Wochenblatt für Berlin: Blix

Nur so da

Berlin erscheinen zehn Tageszeitungen, drei vierzehntäglich erscheinende Stadtmagazine und ein unüberschaubares Angebot von Programmheften. Doch offenbar ist das nicht genug. Die neue Wochenzeitung für die Hauptstadt heißt Blix und hat sich Interventionen auf die Fahnen geschrieben hat: "Auch die kleinen Mißstände Stück für Stück entfernen. (...) Dazu gehört Mut zum Anpacken kleiner und größerer heißer Eisen, die quer in der Stadt verteilt sind."

So quer, wie diese Worte in der Sprache verteilt sind, so kreuz findet das Blatt seine Themen. Da wird ohne einen nachvollziehbaren Blattaufbau zunächst die Adelshochzeit Tita von Hardenberg vs. Ferdinand von Österreich präsentiert, dann das Editorial, unter dem sich Kurznachrichten finden, dann eine Doppelseite über Maren Gilzer, darauf folgen Beiträge zur Politik, dann wiederum eine Doppelseite "Wale in Not!", dann ein Interview mit Wolfgang Schäuble undsofort. Kurz, das Blatt, das in Hunderttausenderauflage erscheint, ist so geordnet wie ein schlechtes Fanzine.

Auch scheinen die Mitarbeiter nicht vom Fach zu sein, obschon Chefredakteur Christian Vagedes auf Nachfrage betont, das journalistische Handwerk "von der Pieke auf" erlernt zu haben. Als Recherchegrundlage benutzt die Redaktion, sofern es sich nicht um großangelegte Interviews handelt, andere Zeitungen oder verläßt sich auf den Augenschein. So schreibt Gernot Münchmeyer über ex-linke Rechte: "Die letzte mir bekannte Montagsdemo bekam ich zufällig mit, weil ich gerade im 'Kaufhof' am Alexanderplatz noch schnell ein paar Sachen einkaufen wollte. Dort sprach auf seiten der Mahler-Anhänger ein etwas älterer Redner ins Mikrofon, der zumindest aus der Ferne aussah wie der Sänger der irischen Band 'The Dubliners', eine Formation, die noch immer mit ihren 'Irish-Folk-Liedern' die Konzerthallen füllt und auch zum linken Gefühl der Freiheits-Solidarität dazugehörte." Der Sinn dieser Betrachtung erschließt sich in keiner Weise.

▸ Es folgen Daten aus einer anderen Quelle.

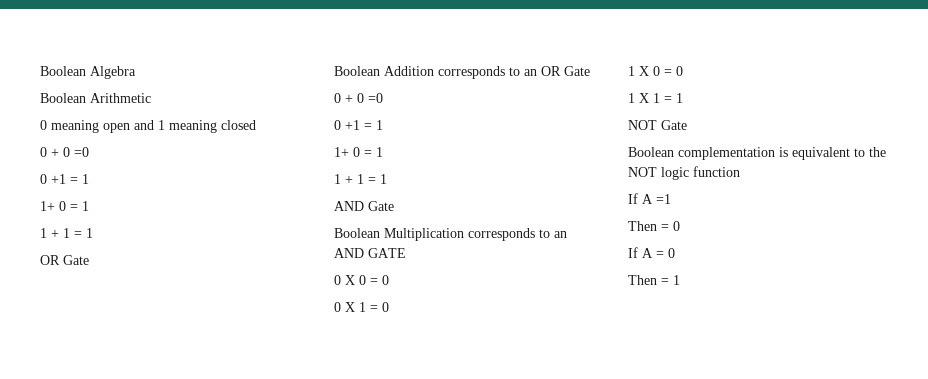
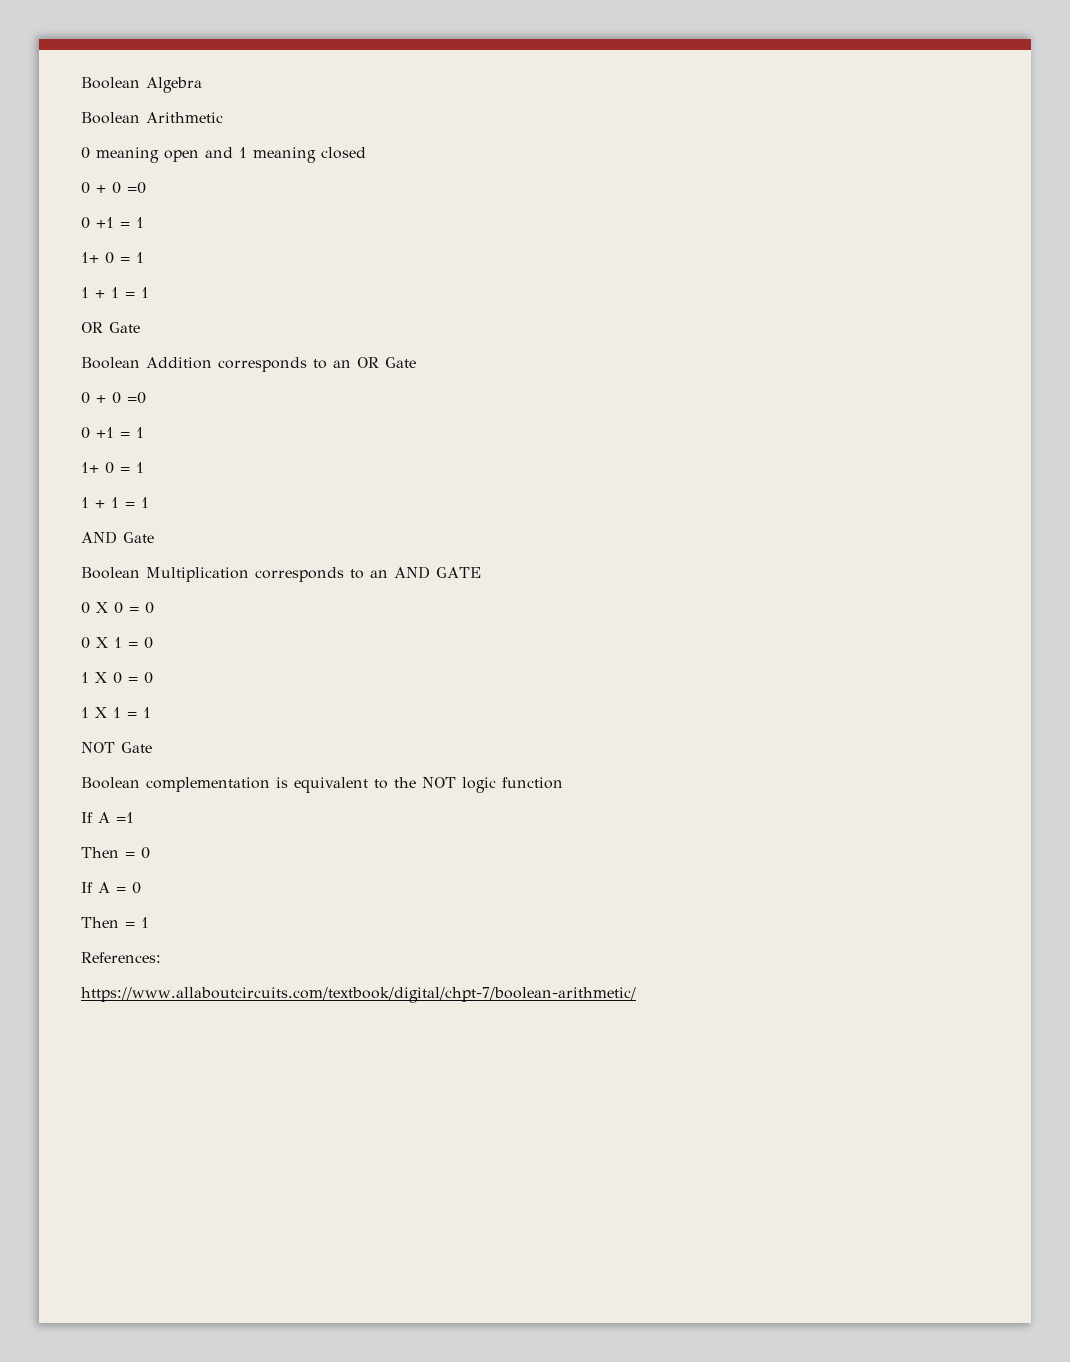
+ References:
+ https://www.allaboutcircuits.com/textbook/digital/chpt-7/boolean-arithmetic/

Seinem Kernthema "Berlin" nähert man sich auf gutbürgerliche Art, Brigitte Grothum ("Drei Damen vom Grill", "Jedermann"), niedliche Tiere und die obligatorische nackte Berlinerin. In der ersten Nummer jedoch hat selbst das nicht hingehauen. "Leider kam der anregende Text (zum Foto; J.S.) aus der Münchener Playboyredaktion nicht frühzeitig bei Blix an. Wir reichen ihn nach in der nächsten Woche."

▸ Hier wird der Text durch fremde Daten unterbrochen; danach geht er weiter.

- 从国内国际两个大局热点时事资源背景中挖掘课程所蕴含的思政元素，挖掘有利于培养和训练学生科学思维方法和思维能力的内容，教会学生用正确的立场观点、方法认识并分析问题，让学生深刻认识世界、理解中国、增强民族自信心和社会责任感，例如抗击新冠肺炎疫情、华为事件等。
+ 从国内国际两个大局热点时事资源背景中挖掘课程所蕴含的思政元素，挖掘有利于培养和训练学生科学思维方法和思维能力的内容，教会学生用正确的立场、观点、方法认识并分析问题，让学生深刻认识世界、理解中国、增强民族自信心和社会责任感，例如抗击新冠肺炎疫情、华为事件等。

Gegen den Vorwurf, mit seinem Blatt den Berliner Kurier souverän übertroffen zu haben, verwahrt sich Vagedes entschieden. "Wir sind die freundliche Alternative im Berliner Zeitungskrieg", versucht er einen Slogan. Und meint wohl: Blix will zu gar nichts in Konkurrenz treten. Es ist nur so da.